### WHAT THIS TASK INVOLVES
Write each line below back out exactly, omitting its pictures.
::::
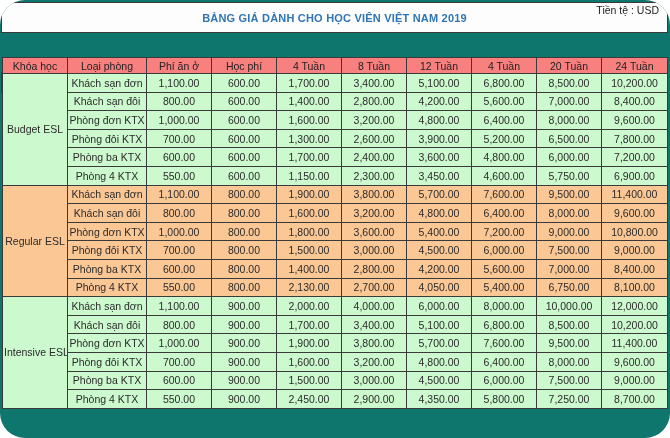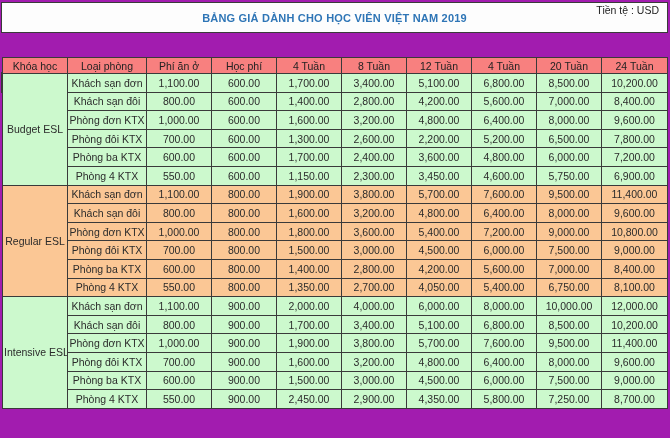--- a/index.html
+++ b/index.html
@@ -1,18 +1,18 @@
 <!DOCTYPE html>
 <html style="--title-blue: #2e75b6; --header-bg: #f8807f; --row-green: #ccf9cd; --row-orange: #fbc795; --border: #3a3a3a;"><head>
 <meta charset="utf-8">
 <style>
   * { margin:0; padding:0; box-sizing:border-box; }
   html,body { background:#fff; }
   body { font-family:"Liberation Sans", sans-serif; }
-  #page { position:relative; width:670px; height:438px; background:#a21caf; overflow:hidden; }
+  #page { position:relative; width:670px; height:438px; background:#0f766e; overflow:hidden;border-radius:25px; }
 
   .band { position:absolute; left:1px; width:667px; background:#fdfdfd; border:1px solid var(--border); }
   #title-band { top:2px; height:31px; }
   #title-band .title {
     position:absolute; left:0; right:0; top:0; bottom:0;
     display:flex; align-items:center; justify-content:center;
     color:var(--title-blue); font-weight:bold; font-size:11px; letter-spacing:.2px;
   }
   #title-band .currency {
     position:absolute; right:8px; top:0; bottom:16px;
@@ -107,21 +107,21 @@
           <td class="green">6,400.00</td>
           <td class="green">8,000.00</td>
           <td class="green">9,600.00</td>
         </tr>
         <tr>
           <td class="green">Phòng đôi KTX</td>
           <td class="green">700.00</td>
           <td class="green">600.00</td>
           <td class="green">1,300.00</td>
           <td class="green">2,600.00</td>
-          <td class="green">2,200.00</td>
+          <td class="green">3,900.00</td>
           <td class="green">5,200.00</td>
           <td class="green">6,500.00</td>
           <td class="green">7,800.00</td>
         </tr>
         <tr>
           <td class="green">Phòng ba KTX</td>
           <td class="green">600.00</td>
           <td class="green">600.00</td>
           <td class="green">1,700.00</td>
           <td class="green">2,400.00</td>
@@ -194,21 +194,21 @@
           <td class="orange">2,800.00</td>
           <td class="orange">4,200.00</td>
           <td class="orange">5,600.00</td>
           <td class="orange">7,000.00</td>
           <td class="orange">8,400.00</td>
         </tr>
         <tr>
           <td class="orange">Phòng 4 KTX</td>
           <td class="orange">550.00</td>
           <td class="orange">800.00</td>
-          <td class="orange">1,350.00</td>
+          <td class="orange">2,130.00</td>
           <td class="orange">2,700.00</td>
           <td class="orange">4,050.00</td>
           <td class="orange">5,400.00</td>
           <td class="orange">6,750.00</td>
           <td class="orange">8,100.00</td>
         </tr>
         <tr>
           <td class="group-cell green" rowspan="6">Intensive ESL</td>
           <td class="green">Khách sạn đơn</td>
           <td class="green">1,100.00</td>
::::
### OUTPUT BELOW
--- a/index.html
+++ b/index.html
@@ -1,18 +1,18 @@
 <!DOCTYPE html>
 <html style="--title-blue: #2e75b6; --header-bg: #f8807f; --row-green: #ccf9cd; --row-orange: #fbc795; --border: #3a3a3a;"><head>
 <meta charset="utf-8">
 <style>
   * { margin:0; padding:0; box-sizing:border-box; }
   html,body { background:#fff; }
   body { font-family:"Liberation Sans", sans-serif; }
-  #page { position:relative; width:670px; height:438px; background:#a21caf; overflow:hidden; }
+  #page { position:relative; width:670px; height:438px; background:#0f766e; overflow:hidden;border-radius:25px; }
 
   .band { position:absolute; left:1px; width:667px; background:#fdfdfd; border:1px solid var(--border); }
   #title-band { top:2px; height:31px; }
   #title-band .title {
     position:absolute; left:0; right:0; top:0; bottom:0;
     display:flex; align-items:center; justify-content:center;
     color:var(--title-blue); font-weight:bold; font-size:11px; letter-spacing:.2px;
   }
   #title-band .currency {
     position:absolute; right:8px; top:0; bottom:16px;
@@ -107,21 +107,21 @@
           <td class="green">6,400.00</td>
           <td class="green">8,000.00</td>
           <td class="green">9,600.00</td>
         </tr>
         <tr>
           <td class="green">Phòng đôi KTX</td>
           <td class="green">700.00</td>
           <td class="green">600.00</td>
           <td class="green">1,300.00</td>
           <td class="green">2,600.00</td>
-          <td class="green">2,200.00</td>
+          <td class="green">3,900.00</td>
           <td class="green">5,200.00</td>
           <td class="green">6,500.00</td>
           <td class="green">7,800.00</td>
         </tr>
         <tr>
           <td class="green">Phòng ba KTX</td>
           <td class="green">600.00</td>
           <td class="green">600.00</td>
           <td class="green">1,700.00</td>
           <td class="green">2,400.00</td>
@@ -194,21 +194,21 @@
           <td class="orange">2,800.00</td>
           <td class="orange">4,200.00</td>
           <td class="orange">5,600.00</td>
           <td class="orange">7,000.00</td>
           <td class="orange">8,400.00</td>
         </tr>
         <tr>
           <td class="orange">Phòng 4 KTX</td>
           <td class="orange">550.00</td>
           <td class="orange">800.00</td>
-          <td class="orange">1,350.00</td>
+          <td class="orange">2,130.00</td>
           <td class="orange">2,700.00</td>
           <td class="orange">4,050.00</td>
           <td class="orange">5,400.00</td>
           <td class="orange">6,750.00</td>
           <td class="orange">8,100.00</td>
         </tr>
         <tr>
           <td class="group-cell green" rowspan="6">Intensive ESL</td>
           <td class="green">Khách sạn đơn</td>
           <td class="green">1,100.00</td>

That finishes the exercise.